• _What is required_: Search the records for lines that contain the word "STEP". Copy them all.

**********

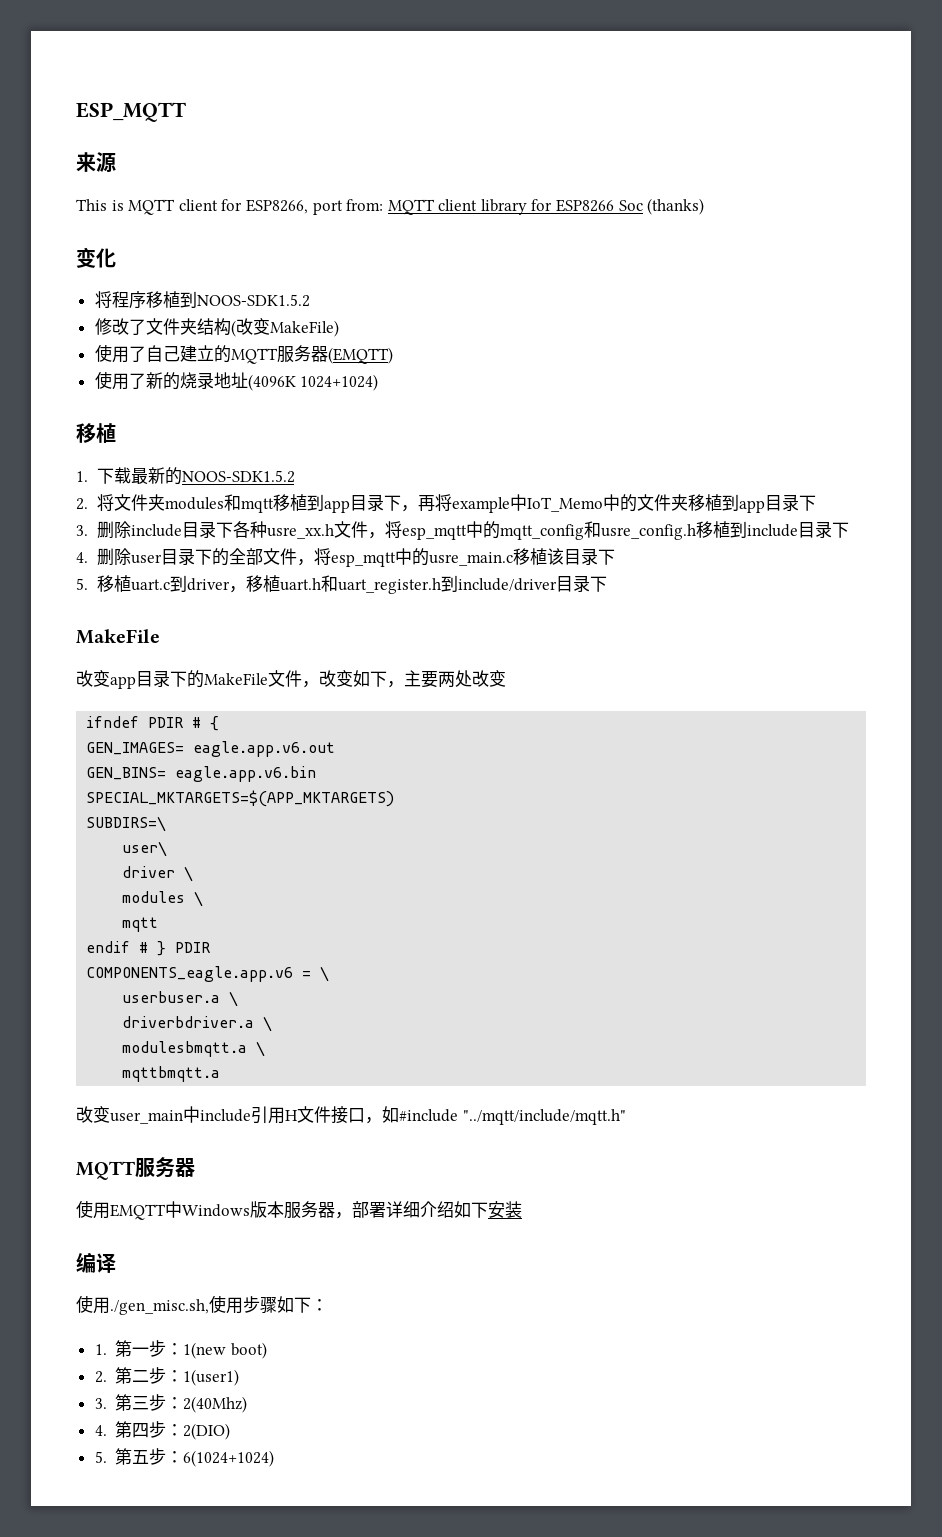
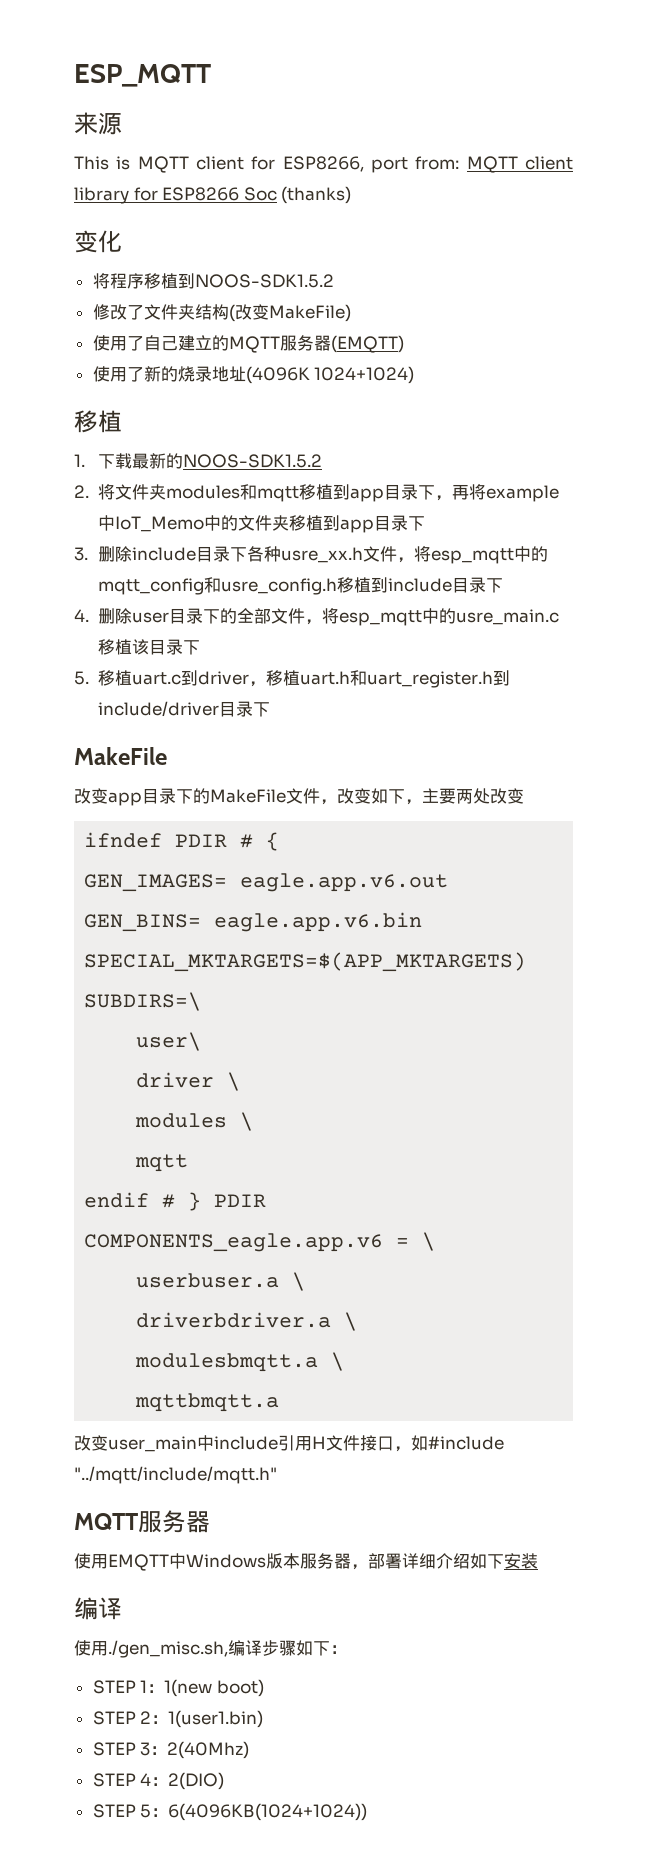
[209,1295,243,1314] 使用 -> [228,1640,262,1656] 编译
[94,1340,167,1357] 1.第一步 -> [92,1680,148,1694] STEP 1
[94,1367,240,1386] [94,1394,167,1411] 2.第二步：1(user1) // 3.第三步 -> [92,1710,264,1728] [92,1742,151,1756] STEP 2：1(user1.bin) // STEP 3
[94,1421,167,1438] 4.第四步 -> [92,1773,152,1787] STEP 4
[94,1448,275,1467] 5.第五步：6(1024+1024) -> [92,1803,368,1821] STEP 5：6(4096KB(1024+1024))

**********

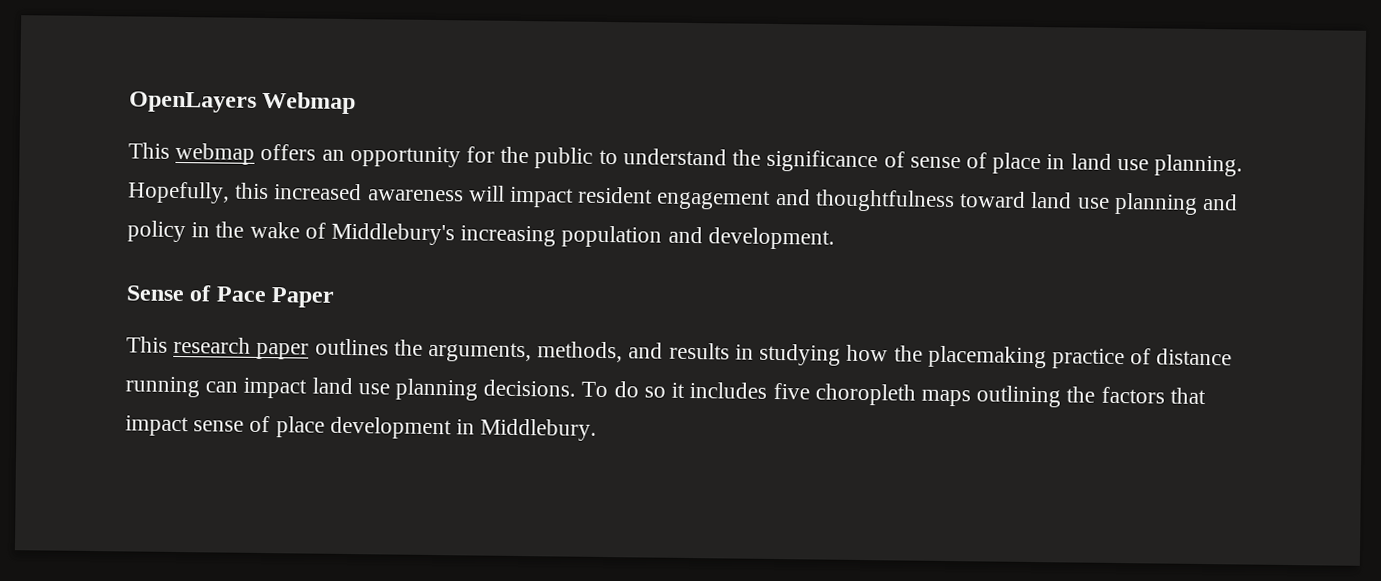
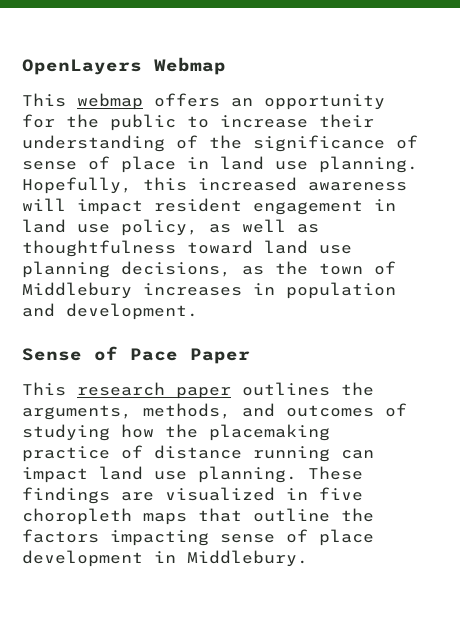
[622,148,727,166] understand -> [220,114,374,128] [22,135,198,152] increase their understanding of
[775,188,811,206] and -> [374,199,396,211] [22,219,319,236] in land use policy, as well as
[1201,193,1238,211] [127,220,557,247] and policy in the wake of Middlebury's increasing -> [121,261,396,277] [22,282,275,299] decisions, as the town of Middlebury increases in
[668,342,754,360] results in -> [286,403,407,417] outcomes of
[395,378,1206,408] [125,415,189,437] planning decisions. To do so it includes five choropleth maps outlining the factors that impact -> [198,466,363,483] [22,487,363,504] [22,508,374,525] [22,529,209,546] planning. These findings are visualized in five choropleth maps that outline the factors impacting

**********

• _Response to this exercise_:
[94,1340,167,1357] 1.第一步 -> [92,1680,148,1694] STEP 1
[94,1367,240,1386] [94,1394,167,1411] 2.第二步：1(user1) // 3.第三步 -> [92,1710,264,1728] [92,1742,151,1756] STEP 2：1(user1.bin) // STEP 3
[94,1421,167,1438] 4.第四步 -> [92,1773,152,1787] STEP 4
[94,1448,275,1467] 5.第五步：6(1024+1024) -> [92,1803,368,1821] STEP 5：6(4096KB(1024+1024))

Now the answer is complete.